• **Problem to work on**: The answer is the data below, repeated exactly, with no pictures included.

───── Raw data

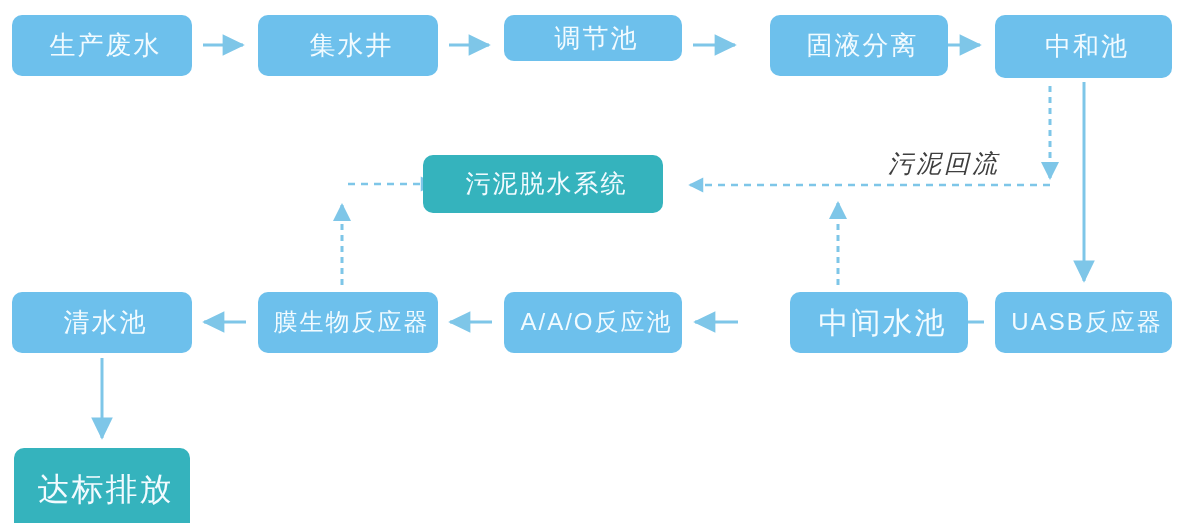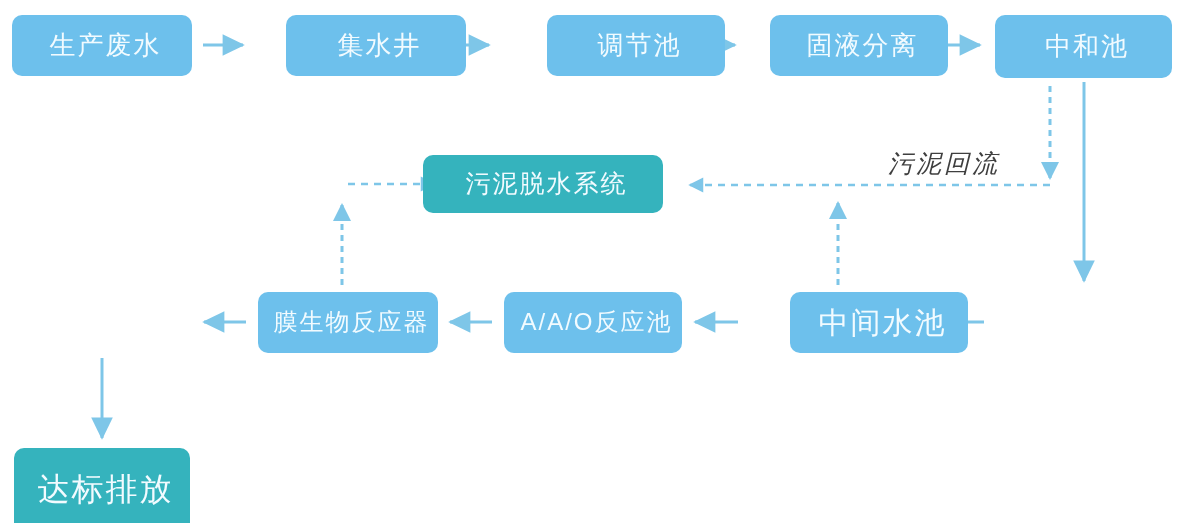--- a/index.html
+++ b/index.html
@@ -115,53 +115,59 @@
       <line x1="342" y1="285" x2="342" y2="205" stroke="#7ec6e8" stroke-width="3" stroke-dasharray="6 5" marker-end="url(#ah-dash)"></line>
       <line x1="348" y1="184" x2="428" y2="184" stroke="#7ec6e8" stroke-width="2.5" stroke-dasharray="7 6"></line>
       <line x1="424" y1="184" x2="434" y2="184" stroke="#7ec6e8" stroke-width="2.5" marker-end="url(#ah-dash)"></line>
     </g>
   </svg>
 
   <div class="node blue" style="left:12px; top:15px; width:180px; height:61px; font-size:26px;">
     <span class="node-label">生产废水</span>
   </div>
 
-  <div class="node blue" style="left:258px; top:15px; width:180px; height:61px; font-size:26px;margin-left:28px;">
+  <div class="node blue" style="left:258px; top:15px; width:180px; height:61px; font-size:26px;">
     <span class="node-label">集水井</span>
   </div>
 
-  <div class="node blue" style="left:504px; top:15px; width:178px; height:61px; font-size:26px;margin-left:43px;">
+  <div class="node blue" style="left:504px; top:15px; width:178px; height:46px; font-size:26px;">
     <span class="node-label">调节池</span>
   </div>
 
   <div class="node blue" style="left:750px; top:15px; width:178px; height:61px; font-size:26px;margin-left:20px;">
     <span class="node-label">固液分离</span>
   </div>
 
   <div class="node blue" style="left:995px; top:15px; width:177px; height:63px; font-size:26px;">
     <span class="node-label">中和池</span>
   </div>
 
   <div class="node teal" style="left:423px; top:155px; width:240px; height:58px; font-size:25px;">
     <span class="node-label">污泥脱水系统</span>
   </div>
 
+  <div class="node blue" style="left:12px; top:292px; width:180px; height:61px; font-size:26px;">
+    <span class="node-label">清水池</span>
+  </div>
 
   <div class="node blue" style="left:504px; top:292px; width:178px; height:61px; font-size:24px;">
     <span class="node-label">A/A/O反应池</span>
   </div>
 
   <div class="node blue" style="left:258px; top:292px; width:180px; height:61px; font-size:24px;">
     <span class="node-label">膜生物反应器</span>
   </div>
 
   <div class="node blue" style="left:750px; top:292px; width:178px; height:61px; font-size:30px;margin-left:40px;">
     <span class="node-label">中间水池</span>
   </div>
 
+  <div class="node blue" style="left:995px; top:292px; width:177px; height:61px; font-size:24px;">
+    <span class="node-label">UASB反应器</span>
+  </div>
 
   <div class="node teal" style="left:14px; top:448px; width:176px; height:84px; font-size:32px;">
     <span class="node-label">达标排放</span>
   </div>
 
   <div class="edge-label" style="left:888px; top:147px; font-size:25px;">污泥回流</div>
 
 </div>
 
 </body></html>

──────────

• **Solution**:
--- a/index.html
+++ b/index.html
@@ -115,53 +115,59 @@
       <line x1="342" y1="285" x2="342" y2="205" stroke="#7ec6e8" stroke-width="3" stroke-dasharray="6 5" marker-end="url(#ah-dash)"></line>
       <line x1="348" y1="184" x2="428" y2="184" stroke="#7ec6e8" stroke-width="2.5" stroke-dasharray="7 6"></line>
       <line x1="424" y1="184" x2="434" y2="184" stroke="#7ec6e8" stroke-width="2.5" marker-end="url(#ah-dash)"></line>
     </g>
   </svg>
 
   <div class="node blue" style="left:12px; top:15px; width:180px; height:61px; font-size:26px;">
     <span class="node-label">生产废水</span>
   </div>
 
-  <div class="node blue" style="left:258px; top:15px; width:180px; height:61px; font-size:26px;margin-left:28px;">
+  <div class="node blue" style="left:258px; top:15px; width:180px; height:61px; font-size:26px;">
     <span class="node-label">集水井</span>
   </div>
 
-  <div class="node blue" style="left:504px; top:15px; width:178px; height:61px; font-size:26px;margin-left:43px;">
+  <div class="node blue" style="left:504px; top:15px; width:178px; height:46px; font-size:26px;">
     <span class="node-label">调节池</span>
   </div>
 
   <div class="node blue" style="left:750px; top:15px; width:178px; height:61px; font-size:26px;margin-left:20px;">
     <span class="node-label">固液分离</span>
   </div>
 
   <div class="node blue" style="left:995px; top:15px; width:177px; height:63px; font-size:26px;">
     <span class="node-label">中和池</span>
   </div>
 
   <div class="node teal" style="left:423px; top:155px; width:240px; height:58px; font-size:25px;">
     <span class="node-label">污泥脱水系统</span>
   </div>
 
+  <div class="node blue" style="left:12px; top:292px; width:180px; height:61px; font-size:26px;">
+    <span class="node-label">清水池</span>
+  </div>
 
   <div class="node blue" style="left:504px; top:292px; width:178px; height:61px; font-size:24px;">
     <span class="node-label">A/A/O反应池</span>
   </div>
 
   <div class="node blue" style="left:258px; top:292px; width:180px; height:61px; font-size:24px;">
     <span class="node-label">膜生物反应器</span>
   </div>
 
   <div class="node blue" style="left:750px; top:292px; width:178px; height:61px; font-size:30px;margin-left:40px;">
     <span class="node-label">中间水池</span>
   </div>
 
+  <div class="node blue" style="left:995px; top:292px; width:177px; height:61px; font-size:24px;">
+    <span class="node-label">UASB反应器</span>
+  </div>
 
   <div class="node teal" style="left:14px; top:448px; width:176px; height:84px; font-size:32px;">
     <span class="node-label">达标排放</span>
   </div>
 
   <div class="edge-label" style="left:888px; top:147px; font-size:25px;">污泥回流</div>
 
 </div>
 
 </body></html>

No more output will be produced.